■ **WORK ORDER**: The response should contain all of the records, copied exactly, and none of the images.
= Beginning of Section =
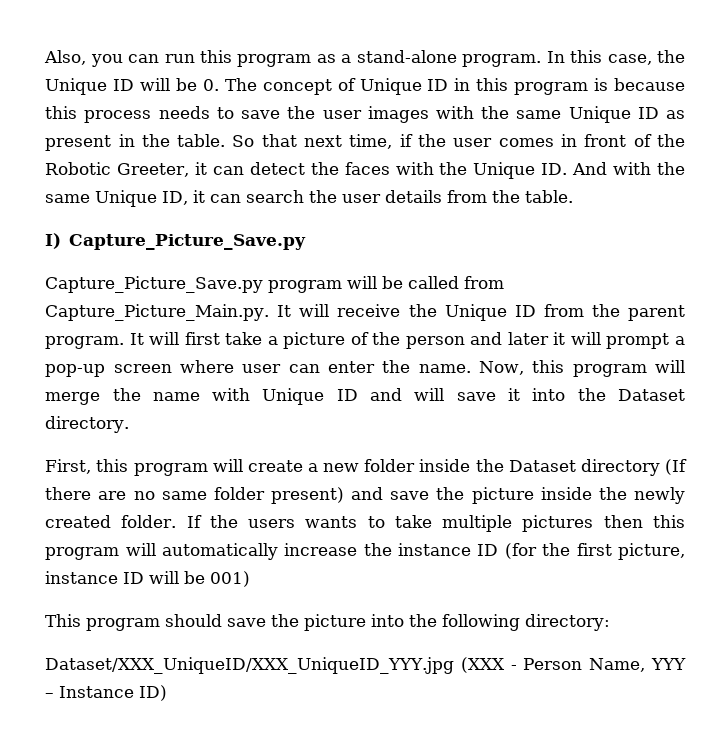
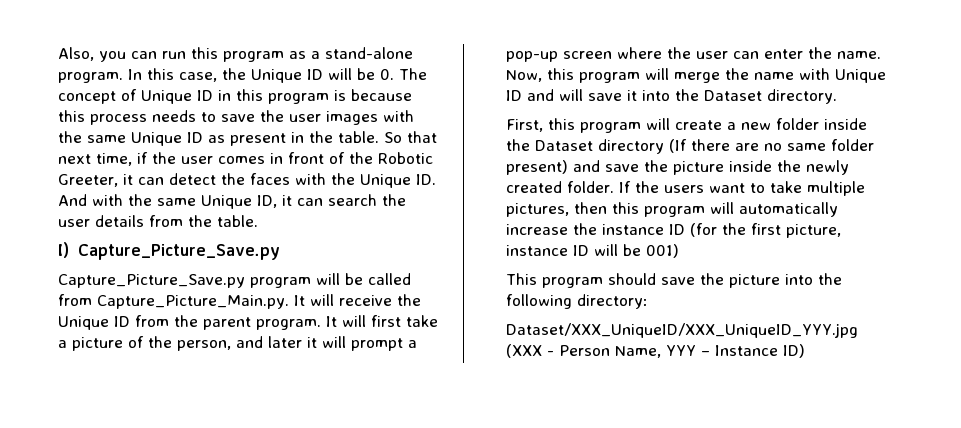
- It will first take a picture of the person and later it will prompt a pop-up screen where user can enter the name.
+ It will first take a picture of the person, and later it will prompt a pop-up screen where the user can enter the name.
- If the users wants to take multiple pictures then this program will automatically increase the instance ID (for the first picture, instance ID will be 001)
+ If the users want to take multiple pictures, then this program will automatically increase the instance ID (for the first picture, instance ID will be 001)

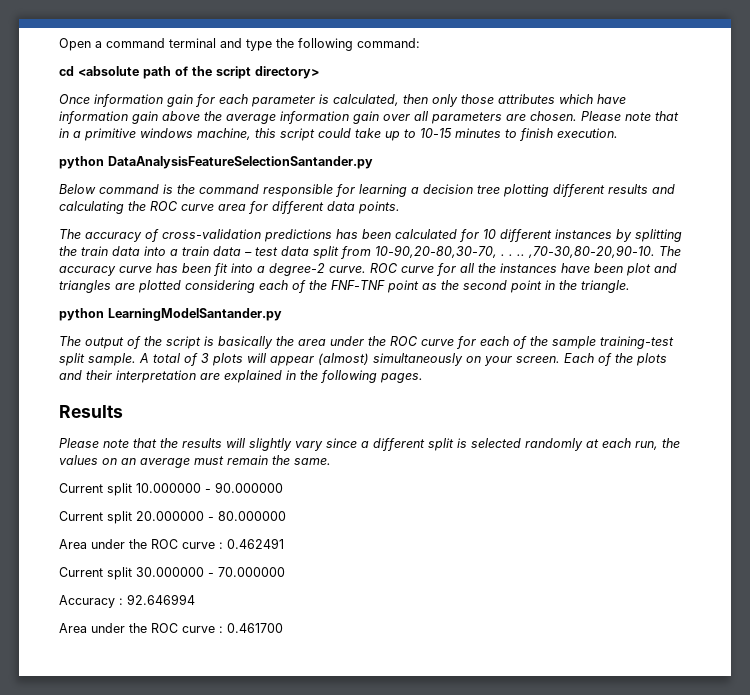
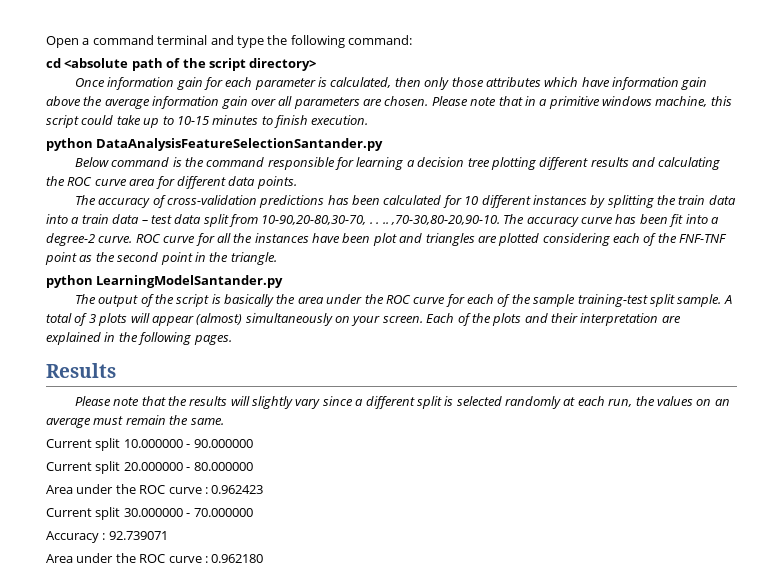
- Area under the ROC curve : 0.462491
+ Area under the ROC curve : 0.962423
- Accuracy : 92.646994
- Area under the ROC curve : 0.461700
+ Accuracy : 92.739071
+ Area under the ROC curve : 0.962180

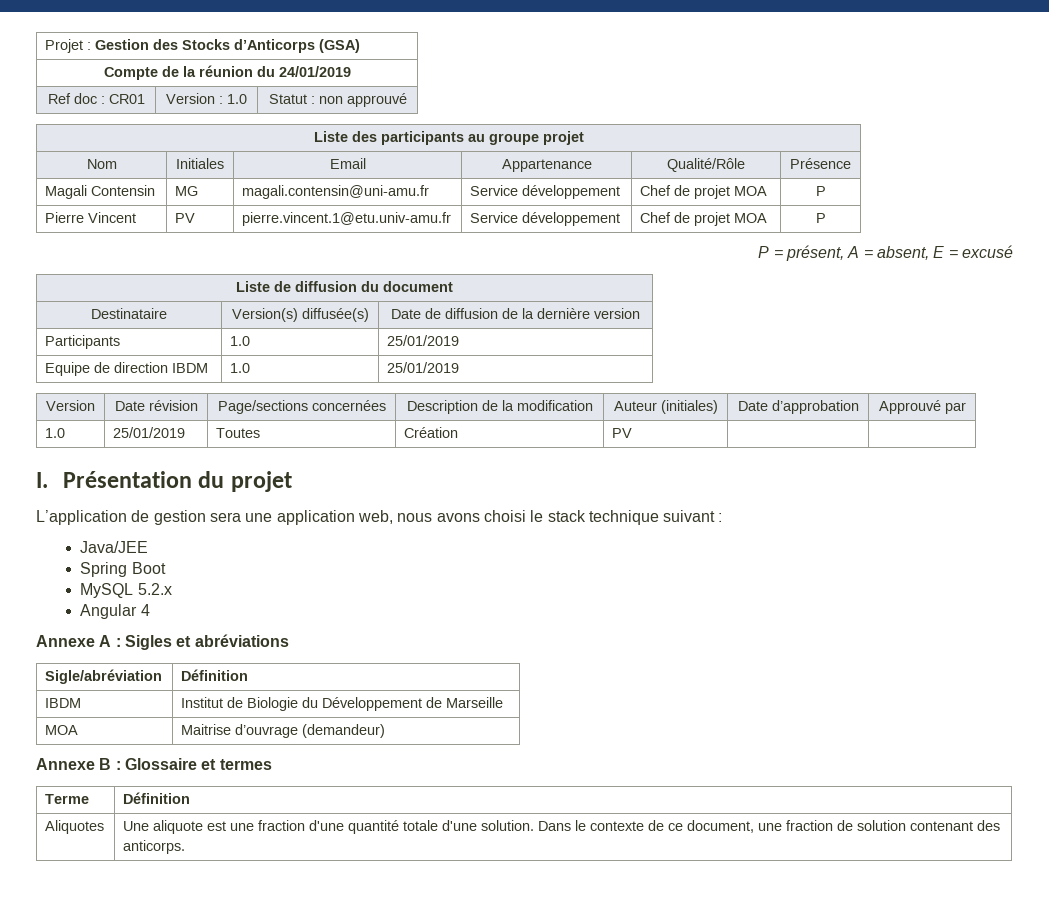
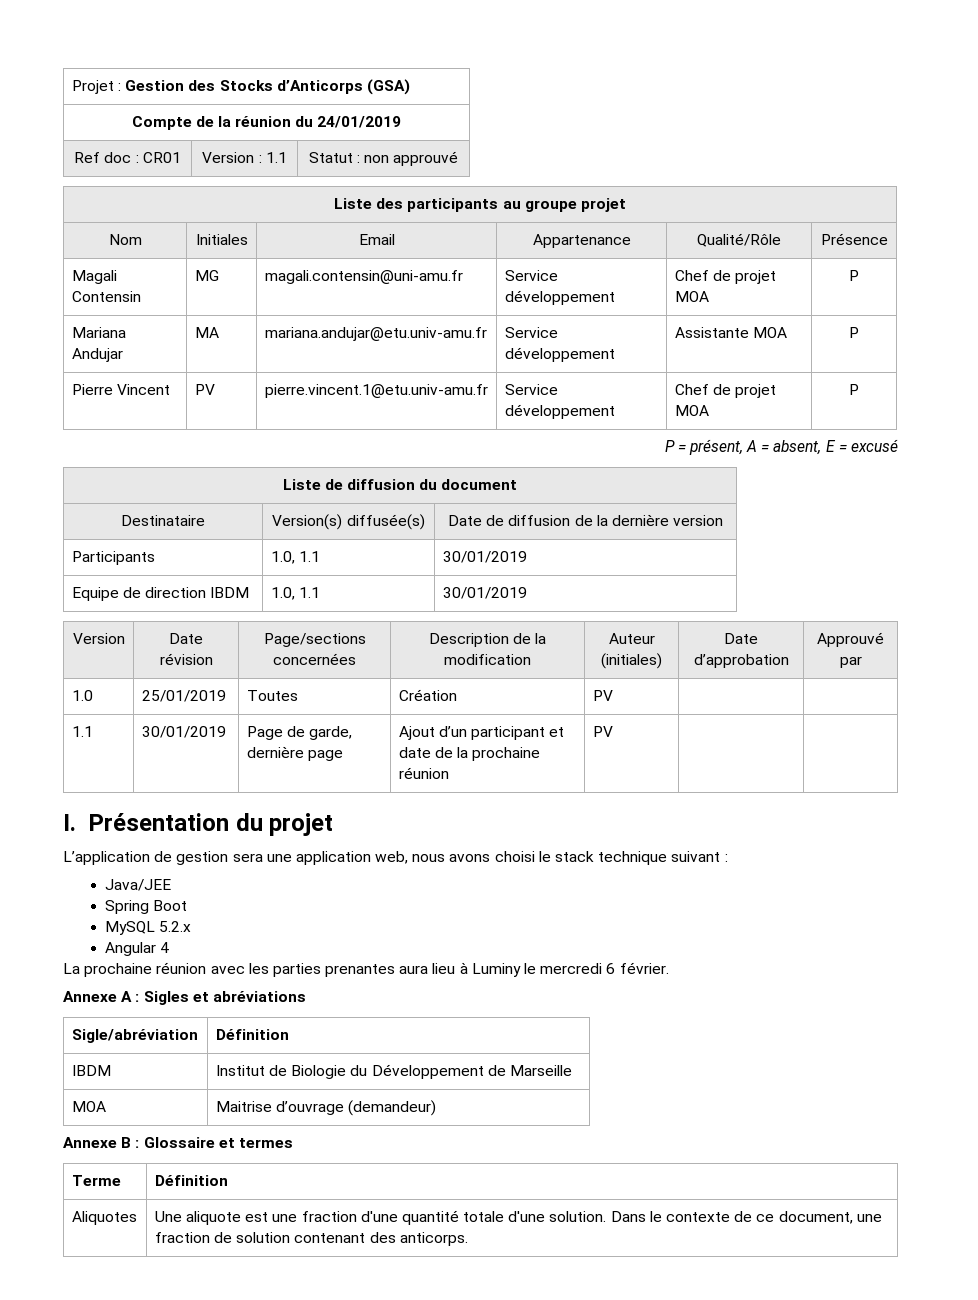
- Ref doc : CR01 | Version : 1.0 | Statut : non approuvé
+ Ref doc : CR01 | Version : 1.1 | Statut : non approuvé
+ Mariana Andujar | MA | mariana.andujar@etu.univ-amu.fr | Service développement | Assistante MOA | P
- Participants | 1.0 | 25/01/2019
+ Participants | 1.0, 1.1 | 30/01/2019
- Equipe de direction IBDM | 1.0 | 25/01/2019
+ Equipe de direction IBDM | 1.0, 1.1 | 30/01/2019
+ 1.1 | 30/01/2019 | Page de garde, dernière page | Ajout d’un participant et date de la prochaine réunion | PV | |
+ La prochaine réunion avec les parties prenantes aura lieu à Luminy le mercredi 6 février.

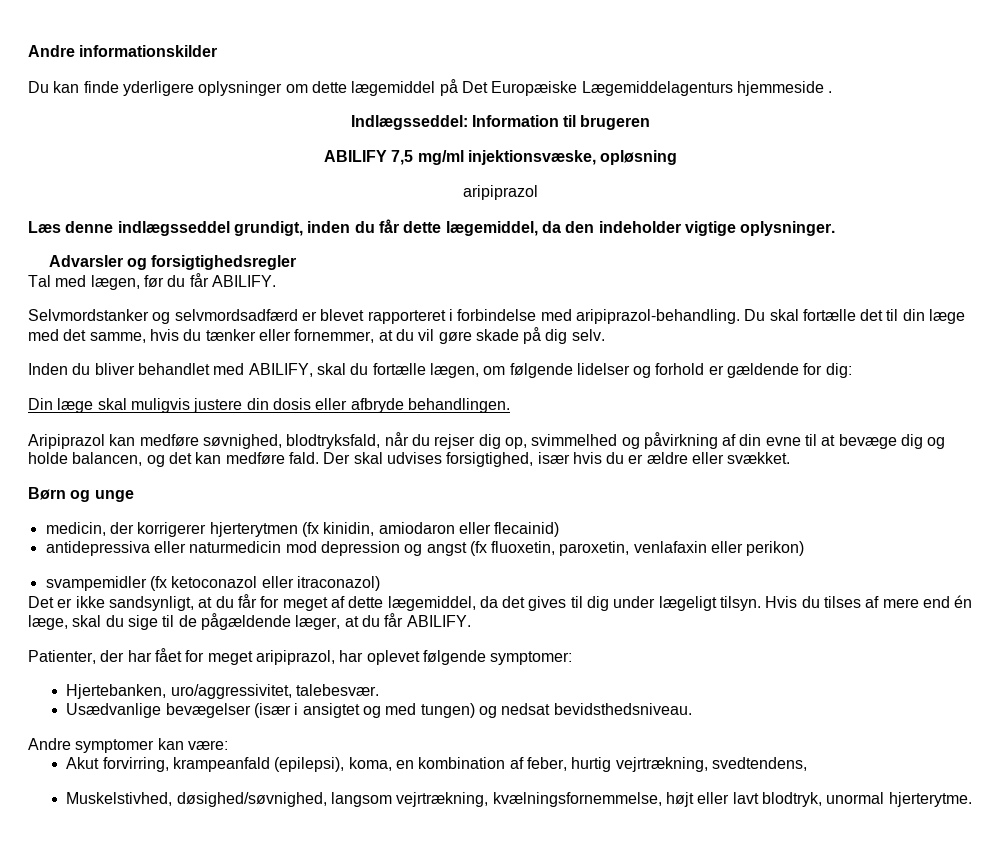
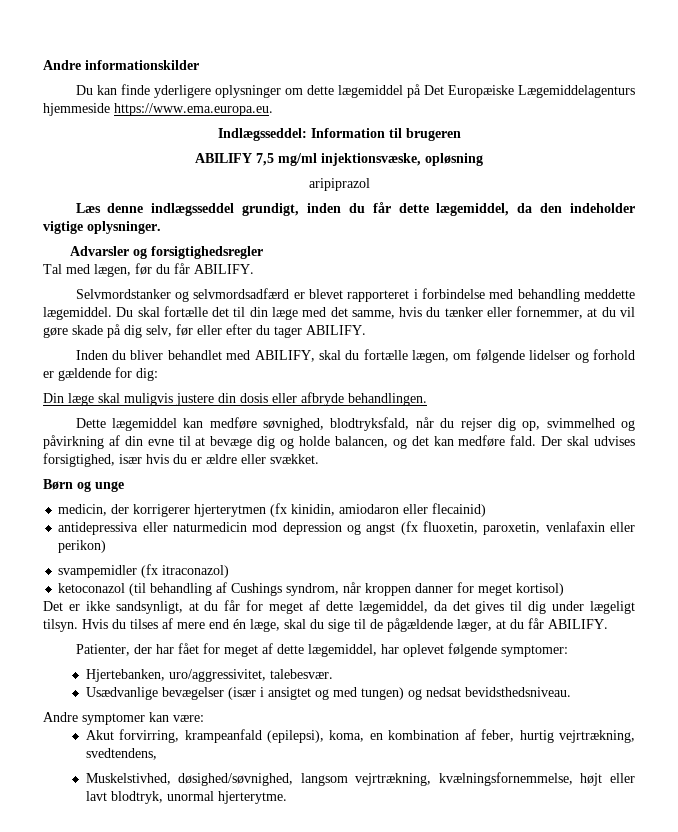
- Du kan finde yderligere oplysninger om dette lægemiddel på Det Europæiske Lægemiddelagenturs hjemmeside .
+ Du kan finde yderligere oplysninger om dette lægemiddel på Det Europæiske Lægemiddelagenturs hjemmeside https://www.ema.europa.eu.
- Selvmordstanker og selvmordsadfærd er blevet rapporteret i forbindelse med aripiprazol-behandling.
+ Selvmordstanker og selvmordsadfærd er blevet rapporteret i forbindelse med behandling meddette lægemiddel.
- Du skal fortælle det til din læge med det samme, hvis du tænker eller fornemmer, at du vil gøre skade på dig selv.
+ Du skal fortælle det til din læge med det samme, hvis du tænker eller fornemmer, at du vil gøre skade på dig selv, før eller efter du tager ABILIFY.
- Aripiprazol kan medføre søvnighed, blodtryksfald, når du rejser dig op, svimmelhed og påvirkning af din evne til at bevæge dig og holde balancen, og det kan medføre fald.
+ Dette lægemiddel kan medføre søvnighed, blodtryksfald, når du rejser dig op, svimmelhed og påvirkning af din evne til at bevæge dig og holde balancen, og det kan medføre fald.
- svampemidler (fx ketoconazol eller itraconazol)
+ svampemidler (fx itraconazol)
+ ketoconazol (til behandling af Cushings syndrom, når kroppen danner for meget kortisol)
- Patienter, der har fået for meget aripiprazol, har oplevet følgende symptomer:
+ Patienter, der har fået for meget af dette lægemiddel, har oplevet følgende symptomer:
= End of Section =
■ **TASK SOLUTION**:
- It will first take a picture of the person and later it will prompt a pop-up screen where user can enter the name.
+ It will first take a picture of the person, and later it will prompt a pop-up screen where the user can enter the name.
- If the users wants to take multiple pictures then this program will automatically increase the instance ID (for the first picture, instance ID will be 001)
+ If the users want to take multiple pictures, then this program will automatically increase the instance ID (for the first picture, instance ID will be 001)

- Area under the ROC curve : 0.462491
+ Area under the ROC curve : 0.962423
- Accuracy : 92.646994
- Area under the ROC curve : 0.461700
+ Accuracy : 92.739071
+ Area under the ROC curve : 0.962180

- Ref doc : CR01 | Version : 1.0 | Statut : non approuvé
+ Ref doc : CR01 | Version : 1.1 | Statut : non approuvé
+ Mariana Andujar | MA | mariana.andujar@etu.univ-amu.fr | Service développement | Assistante MOA | P
- Participants | 1.0 | 25/01/2019
+ Participants | 1.0, 1.1 | 30/01/2019
- Equipe de direction IBDM | 1.0 | 25/01/2019
+ Equipe de direction IBDM | 1.0, 1.1 | 30/01/2019
+ 1.1 | 30/01/2019 | Page de garde, dernière page | Ajout d’un participant et date de la prochaine réunion | PV | |
+ La prochaine réunion avec les parties prenantes aura lieu à Luminy le mercredi 6 février.

- Du kan finde yderligere oplysninger om dette lægemiddel på Det Europæiske Lægemiddelagenturs hjemmeside .
+ Du kan finde yderligere oplysninger om dette lægemiddel på Det Europæiske Lægemiddelagenturs hjemmeside https://www.ema.europa.eu.
- Selvmordstanker og selvmordsadfærd er blevet rapporteret i forbindelse med aripiprazol-behandling.
+ Selvmordstanker og selvmordsadfærd er blevet rapporteret i forbindelse med behandling meddette lægemiddel.
- Du skal fortælle det til din læge med det samme, hvis du tænker eller fornemmer, at du vil gøre skade på dig selv.
+ Du skal fortælle det til din læge med det samme, hvis du tænker eller fornemmer, at du vil gøre skade på dig selv, før eller efter du tager ABILIFY.
- Aripiprazol kan medføre søvnighed, blodtryksfald, når du rejser dig op, svimmelhed og påvirkning af din evne til at bevæge dig og holde balancen, og det kan medføre fald.
+ Dette lægemiddel kan medføre søvnighed, blodtryksfald, når du rejser dig op, svimmelhed og påvirkning af din evne til at bevæge dig og holde balancen, og det kan medføre fald.
- svampemidler (fx ketoconazol eller itraconazol)
+ svampemidler (fx itraconazol)
+ ketoconazol (til behandling af Cushings syndrom, når kroppen danner for meget kortisol)
- Patienter, der har fået for meget aripiprazol, har oplevet følgende symptomer:
+ Patienter, der har fået for meget af dette lægemiddel, har oplevet følgende symptomer:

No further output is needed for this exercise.